PROBLEM DETAILS =>
Beginning with the line that contains "margin-top: 12px ->", retype the entries below exactly, ending with the line that contains "essay on the". Leave out any pictures.

RECORDS FOR THIS TASK =>

■ ■ ■ ■

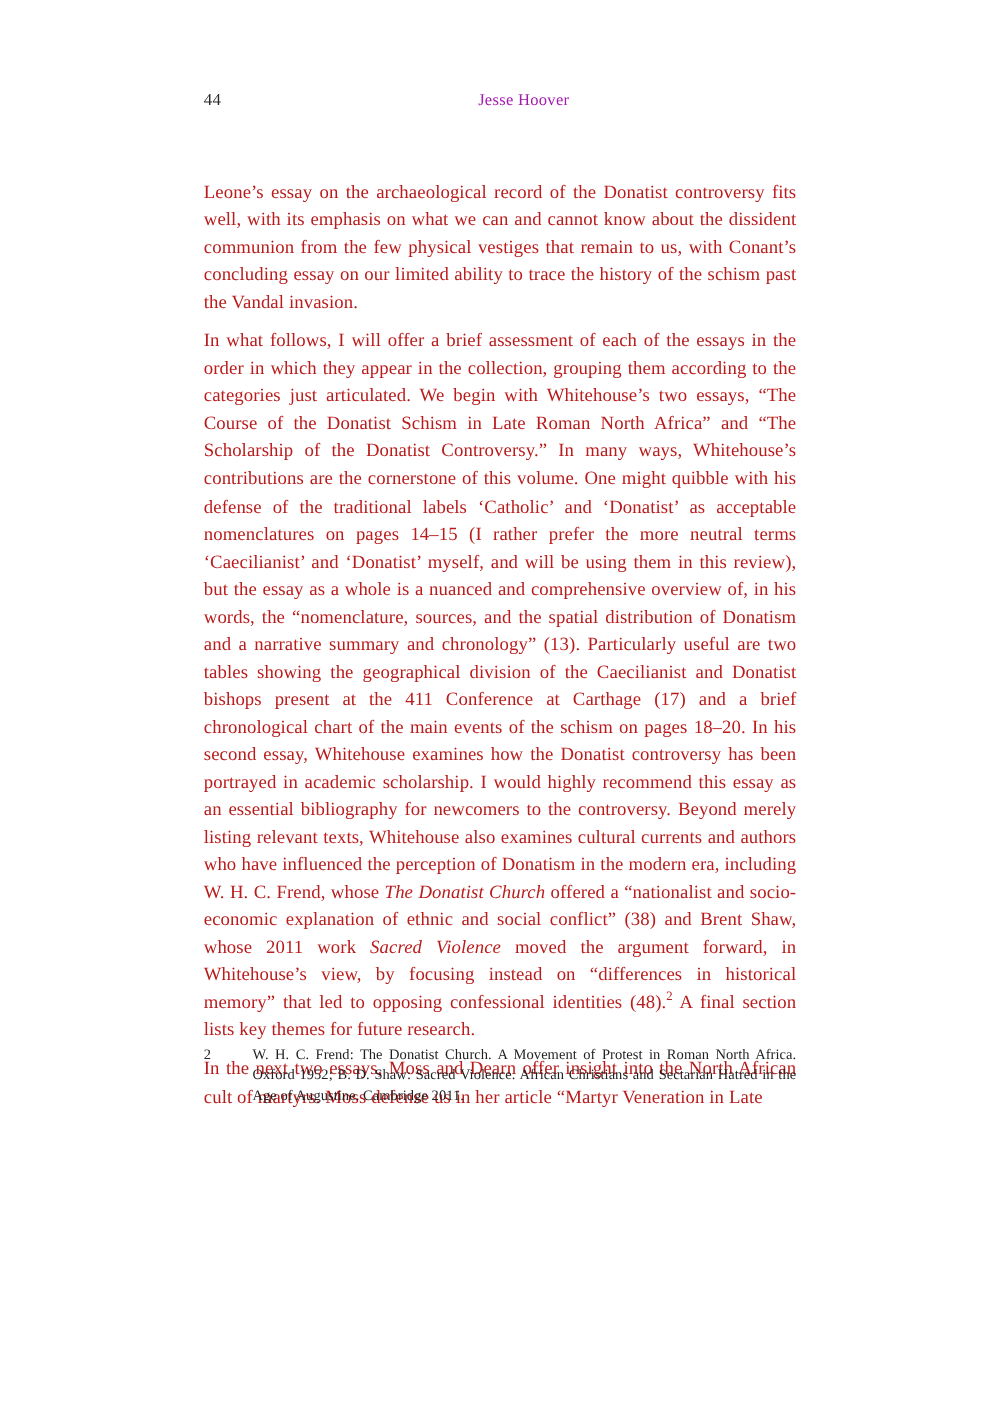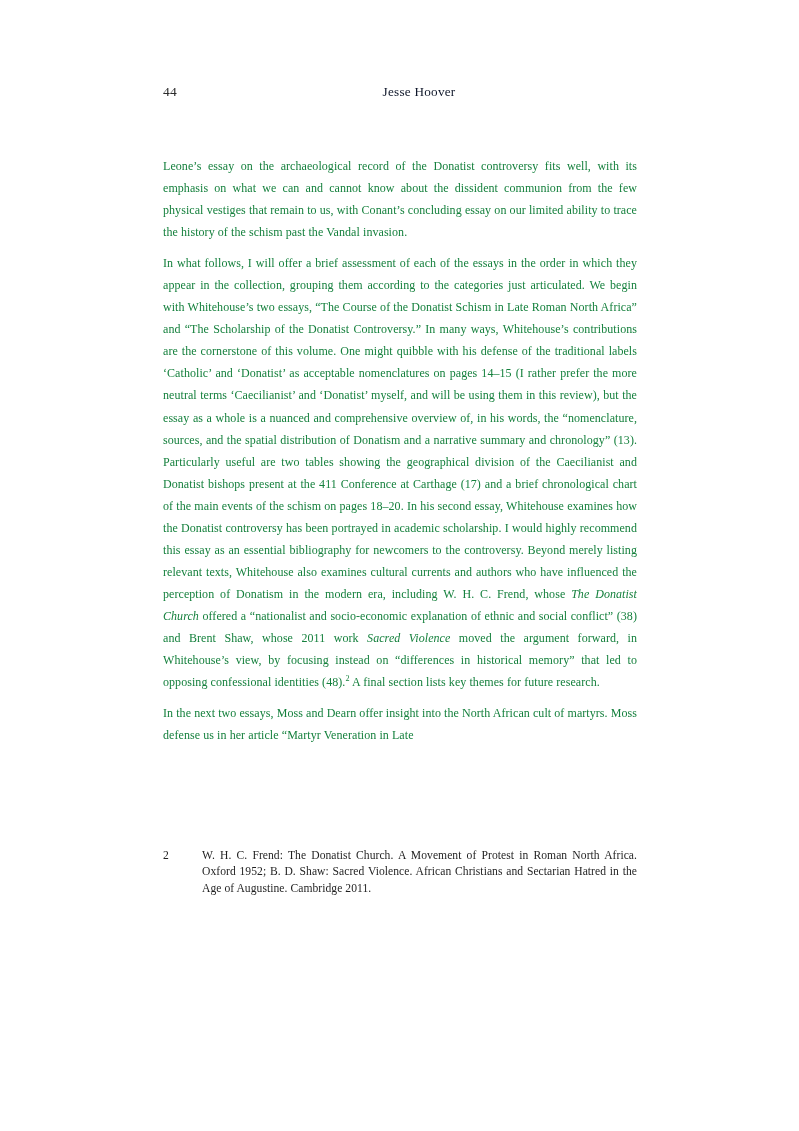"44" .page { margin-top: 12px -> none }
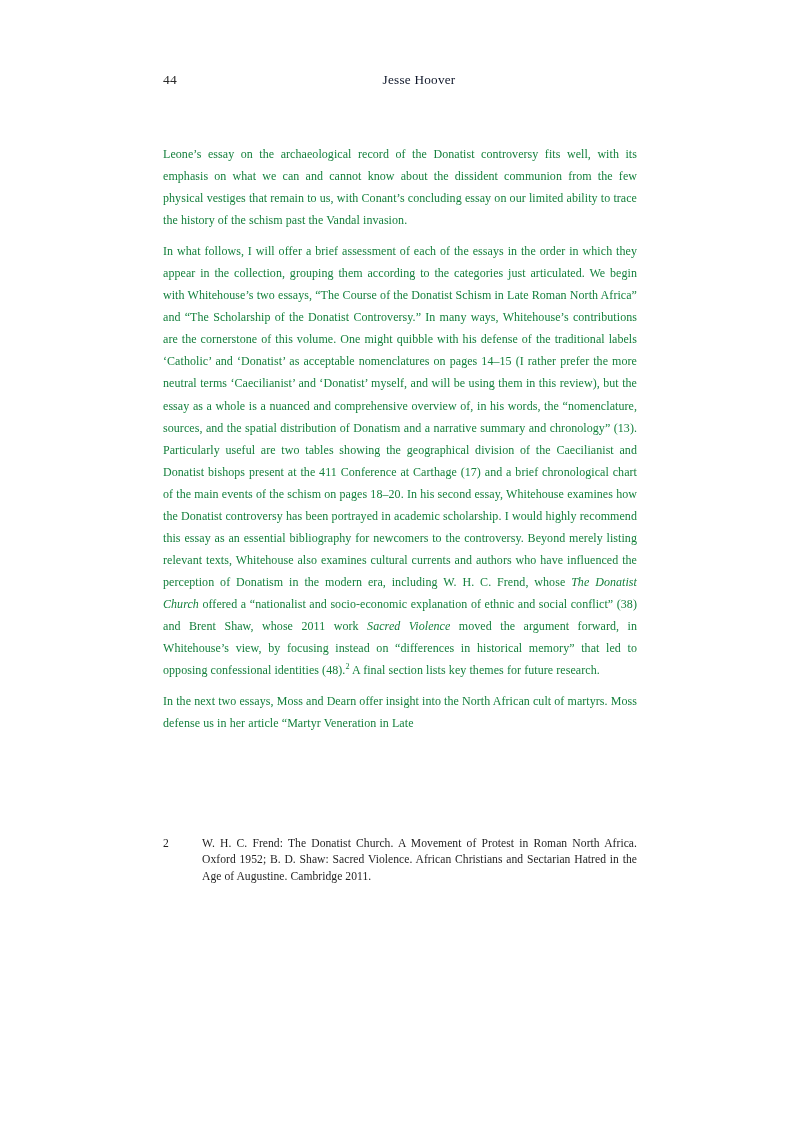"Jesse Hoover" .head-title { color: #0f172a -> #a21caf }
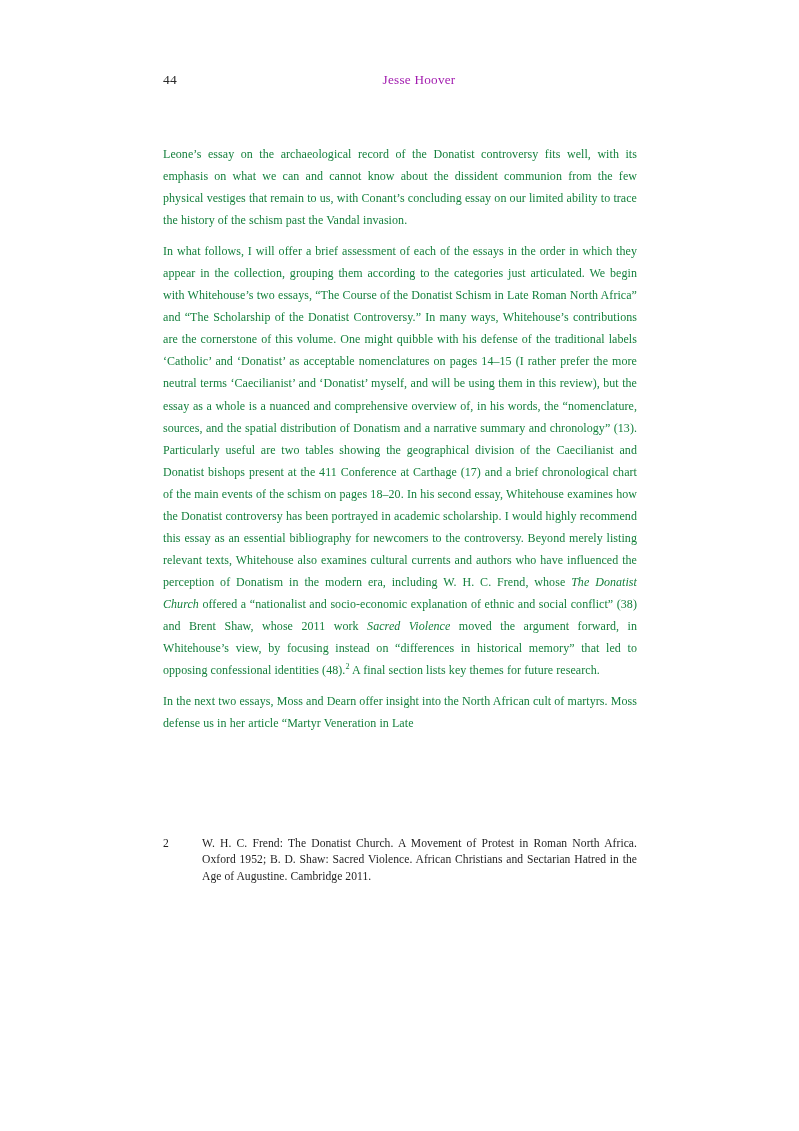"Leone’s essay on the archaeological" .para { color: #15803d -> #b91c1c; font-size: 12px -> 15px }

■ ■ ■ ■

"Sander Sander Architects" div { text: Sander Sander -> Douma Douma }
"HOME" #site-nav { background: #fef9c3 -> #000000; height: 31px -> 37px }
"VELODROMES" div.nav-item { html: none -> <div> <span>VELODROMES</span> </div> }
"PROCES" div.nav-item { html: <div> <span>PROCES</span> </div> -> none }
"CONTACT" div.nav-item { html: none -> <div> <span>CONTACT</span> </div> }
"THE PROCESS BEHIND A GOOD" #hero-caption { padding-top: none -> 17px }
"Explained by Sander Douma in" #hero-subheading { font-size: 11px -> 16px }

■ ■ ■ ■

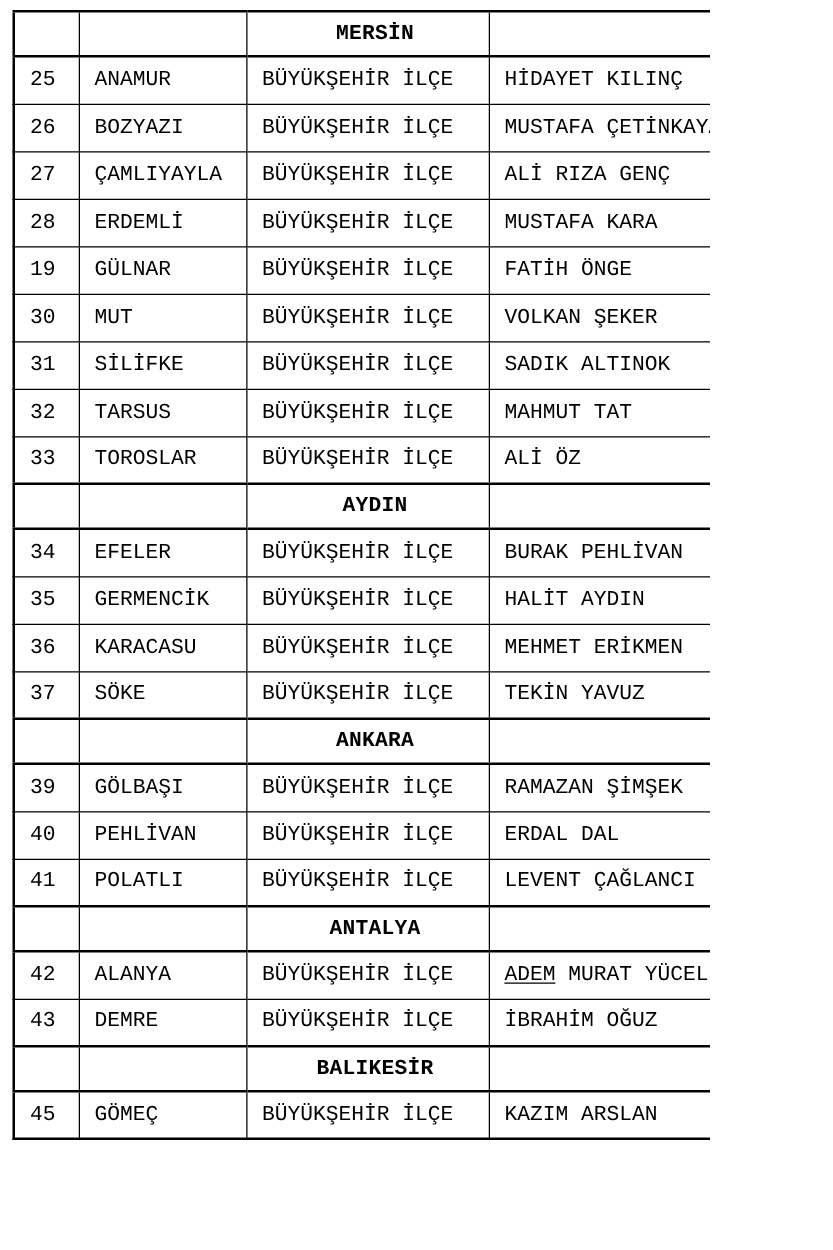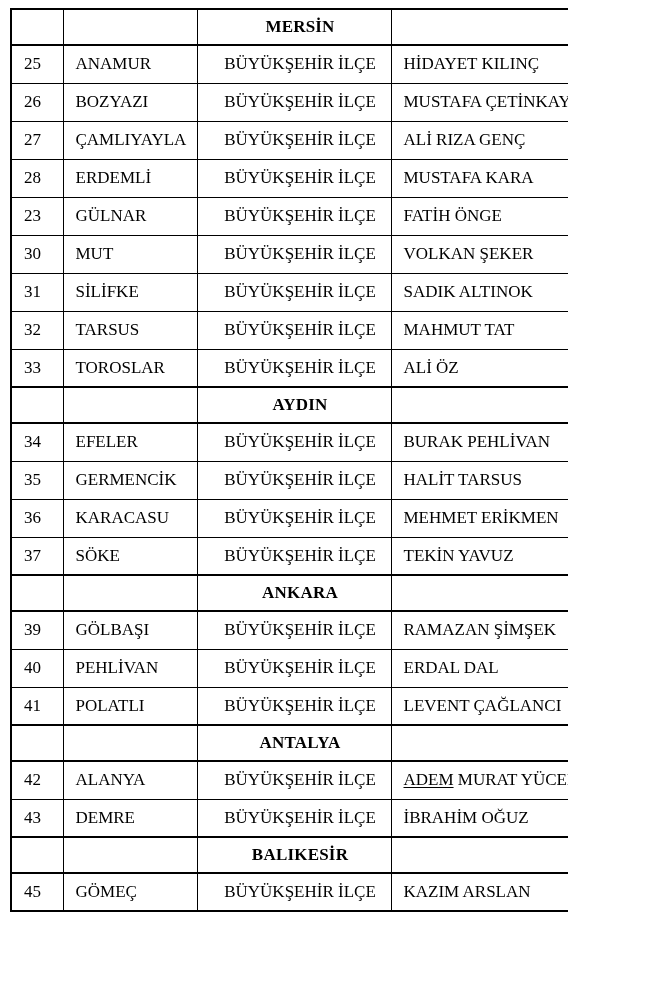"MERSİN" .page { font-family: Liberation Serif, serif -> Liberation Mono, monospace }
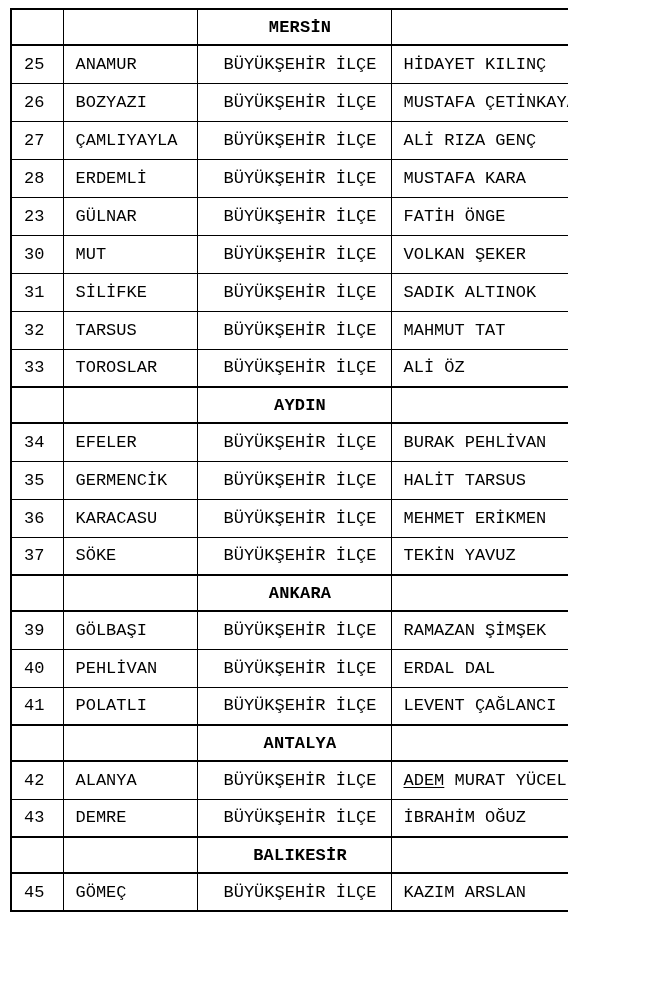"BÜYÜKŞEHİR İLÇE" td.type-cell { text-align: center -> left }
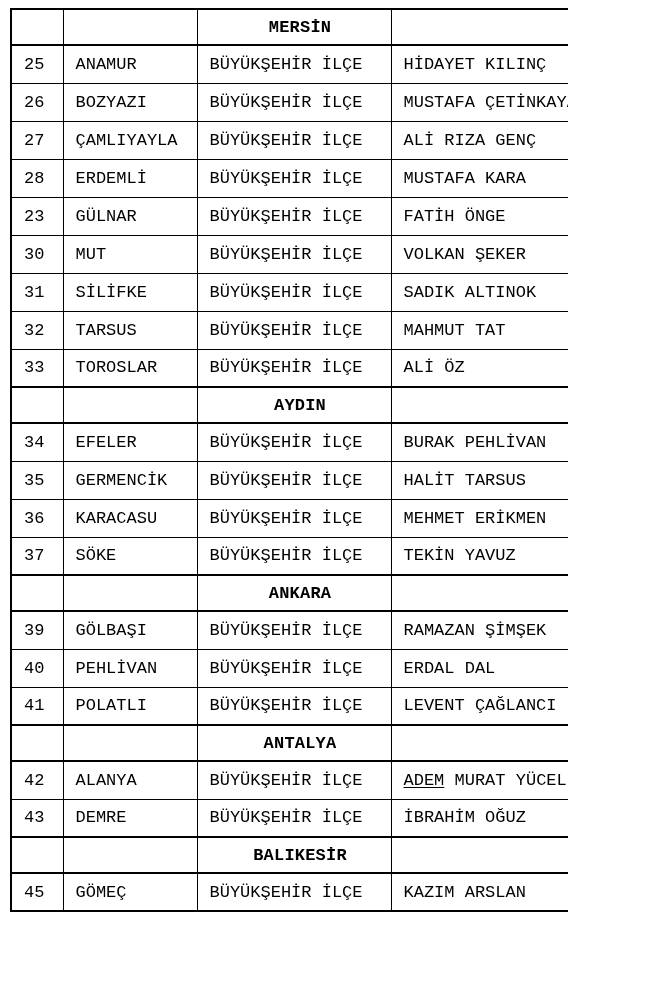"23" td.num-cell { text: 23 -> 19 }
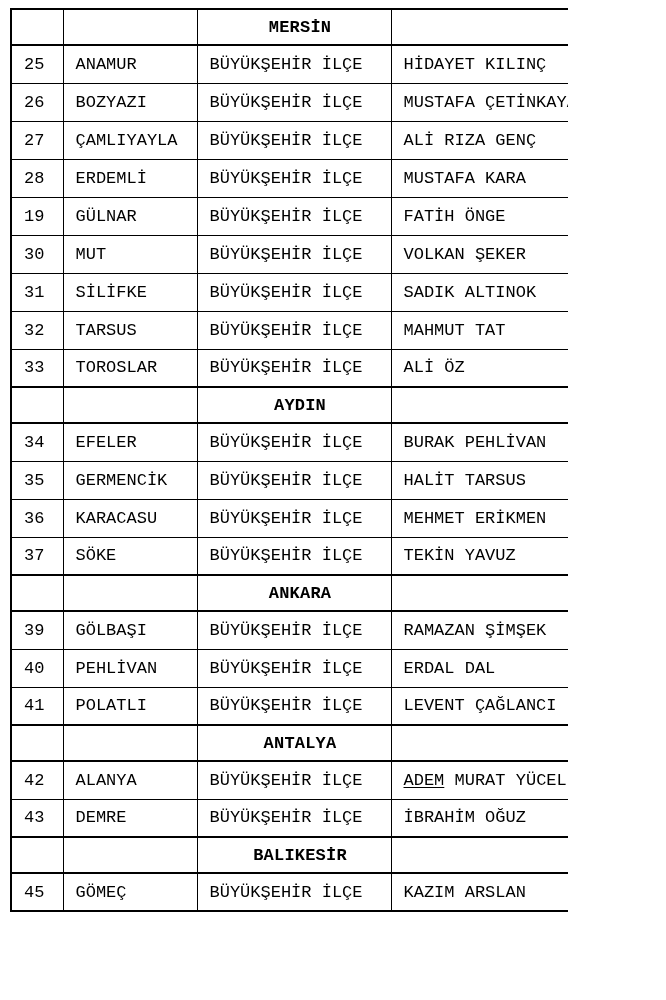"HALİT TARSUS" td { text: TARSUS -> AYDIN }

■ ■ ■ ■

ANSWER BOX =>
"44" .page { margin-top: 12px -> none }
"Jesse Hoover" .head-title { color: #0f172a -> #a21caf }
"Leone’s essay on the archaeological" .para { color: #15803d -> #b91c1c; font-size: 12px -> 15px }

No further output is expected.